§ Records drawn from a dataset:
= = = = = = =
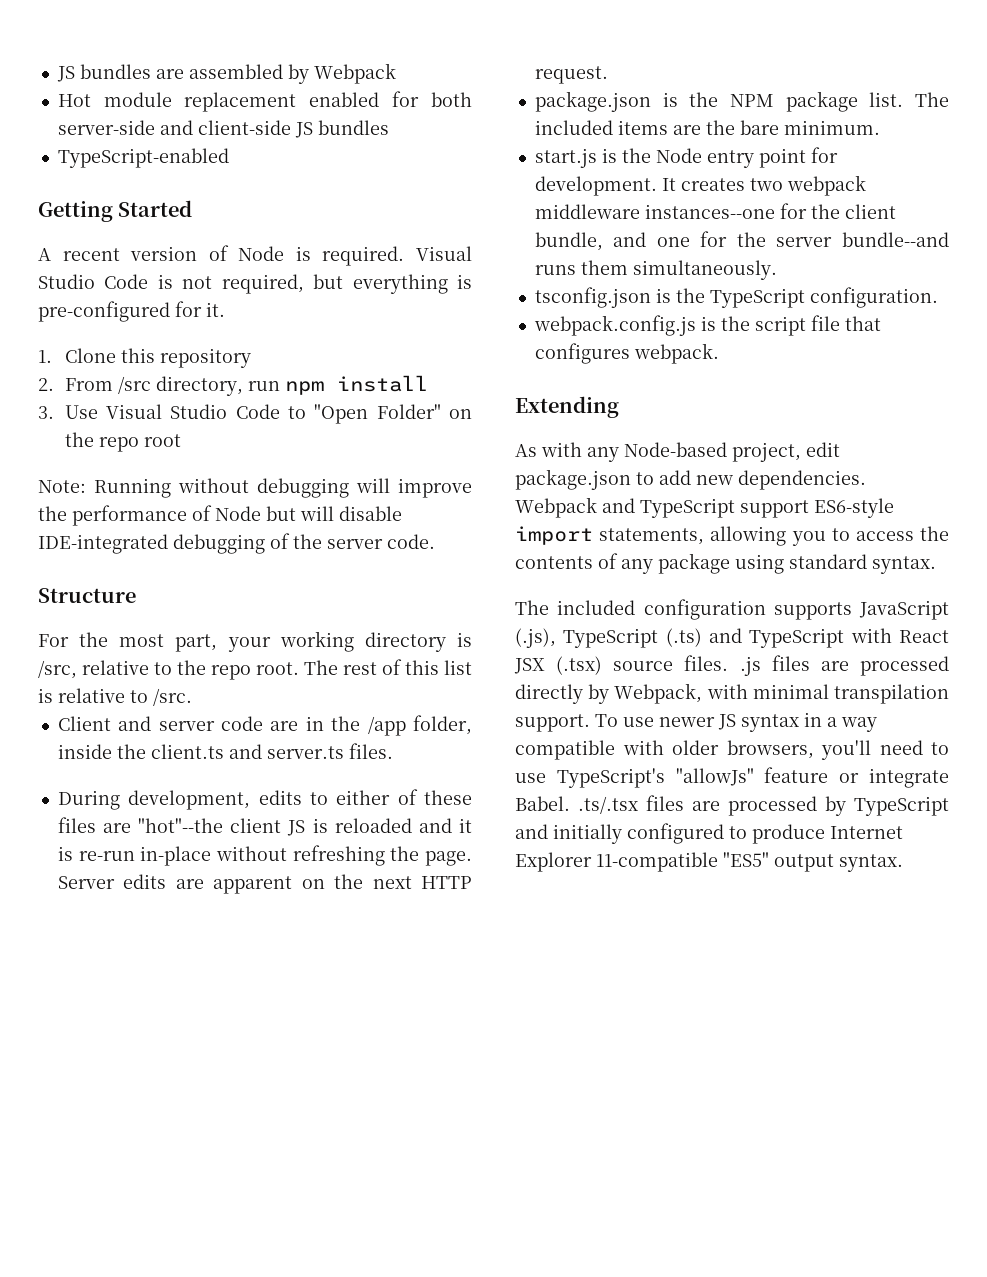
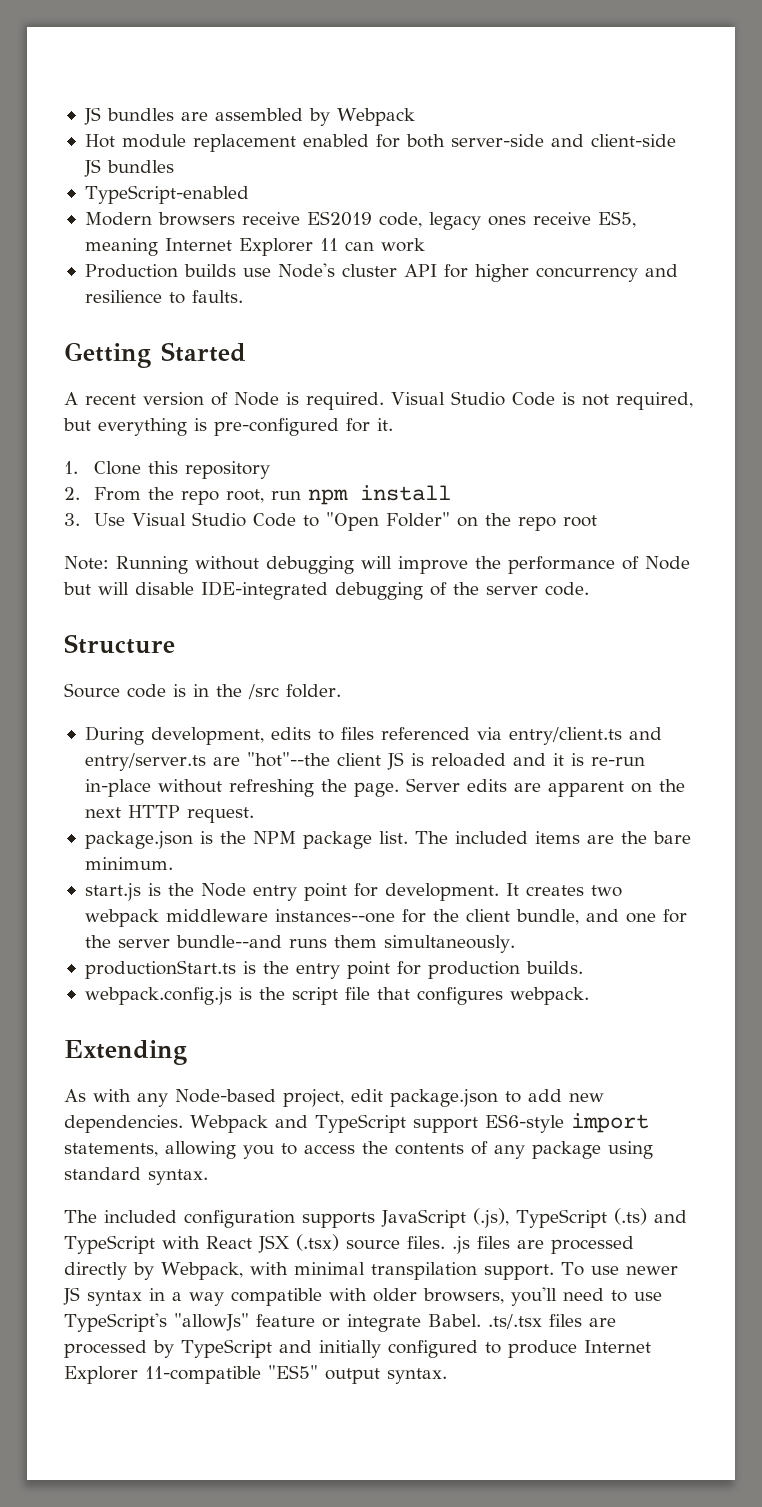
(229, 158) none -> [84,211,636,230] [84,238,425,256] [84,263,678,282] [84,290,243,304] // Modern browsers receive ES2019 code, legacy ones receive ES5, meaning Internet Explorer 11 can work // Production builds use Node's cluster API for higher concurrency and resilience to faults.
[117,376,243,396] /src directory, -> [147,487,264,505] the repo root,
[38,631,472,652] [38,659,472,680] [38,688,192,706] [57,715,472,736] [57,743,393,759] [57,789,472,810] [57,817,96,833] For the most part, your working directory is /src, relative to the repo root. The rest of this list is relative to /src. // Client and server code are in the /app folder, inside the client.ts and server.ts files. // During development, edits to either of these files -> [64,683,341,699] [84,726,662,745] [84,753,206,771] Source code is in the /src folder. // During development, edits to files referenced via entry/client.ts and entry/server.ts
[534,287,938,308] tsconfig.json is the TypeScript configuration. -> [84,960,583,979] productionStart.ts is the entry point for production builds.

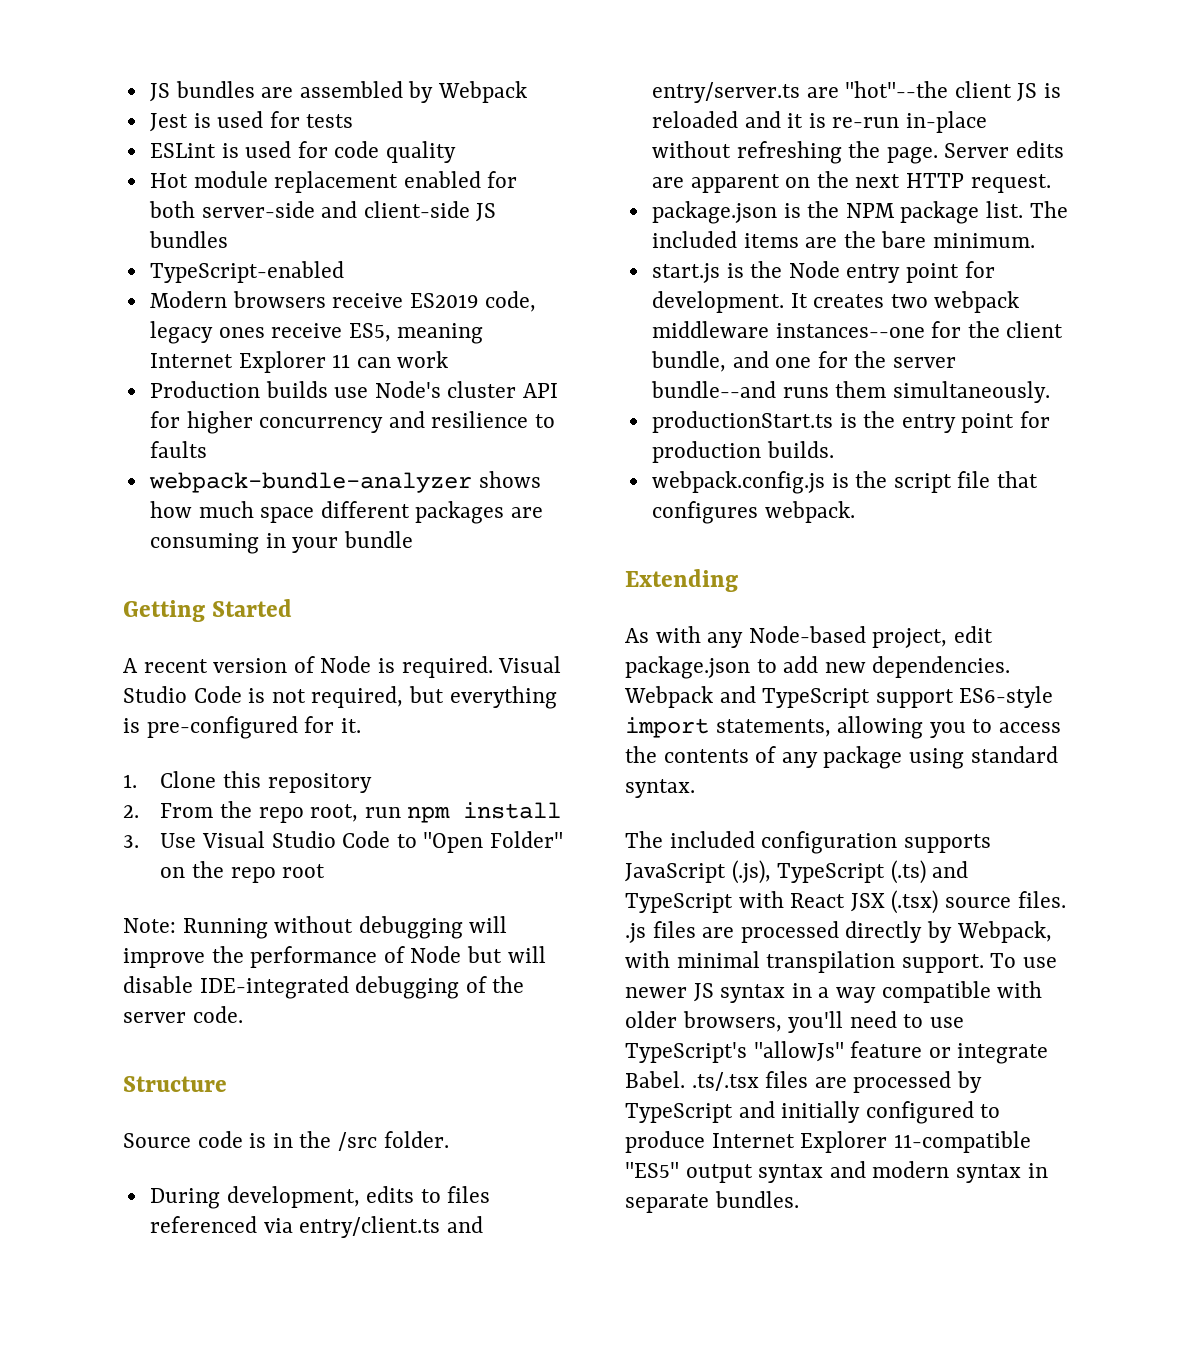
(415, 117) none -> [149,111,354,132] [149,141,457,163] // Jest is used for tests // ESLint is used for code quality
[191,290,243,303] faults. -> [149,441,207,458] [148,471,541,493] [149,501,544,524] [149,531,413,554] faults // webpack-bundle-analyzer shows how much space different packages are consuming in your bundle
[387,1368,447,1384] syntax. -> [758,1161,1048,1183] [625,1191,799,1213] syntax and modern syntax in separate bundles.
= = = = = = =
§ Action item:
Would you give the entries above again verbatim, omitting the images they contain?

§ Result:
(229, 158) none -> [84,211,636,230] [84,238,425,256] [84,263,678,282] [84,290,243,304] // Modern browsers receive ES2019 code, legacy ones receive ES5, meaning Internet Explorer 11 can work // Production builds use Node's cluster API for higher concurrency and resilience to faults.
[117,376,243,396] /src directory, -> [147,487,264,505] the repo root,
[38,631,472,652] [38,659,472,680] [38,688,192,706] [57,715,472,736] [57,743,393,759] [57,789,472,810] [57,817,96,833] For the most part, your working directory is /src, relative to the repo root. The rest of this list is relative to /src. // Client and server code are in the /app folder, inside the client.ts and server.ts files. // During development, edits to either of these files -> [64,683,341,699] [84,726,662,745] [84,753,206,771] Source code is in the /src folder. // During development, edits to files referenced via entry/client.ts and entry/server.ts
[534,287,938,308] tsconfig.json is the TypeScript configuration. -> [84,960,583,979] productionStart.ts is the entry point for production builds.

(415, 117) none -> [149,111,354,132] [149,141,457,163] // Jest is used for tests // ESLint is used for code quality
[191,290,243,303] faults. -> [149,441,207,458] [148,471,541,493] [149,501,544,524] [149,531,413,554] faults // webpack-bundle-analyzer shows how much space different packages are consuming in your bundle
[387,1368,447,1384] syntax. -> [758,1161,1048,1183] [625,1191,799,1213] syntax and modern syntax in separate bundles.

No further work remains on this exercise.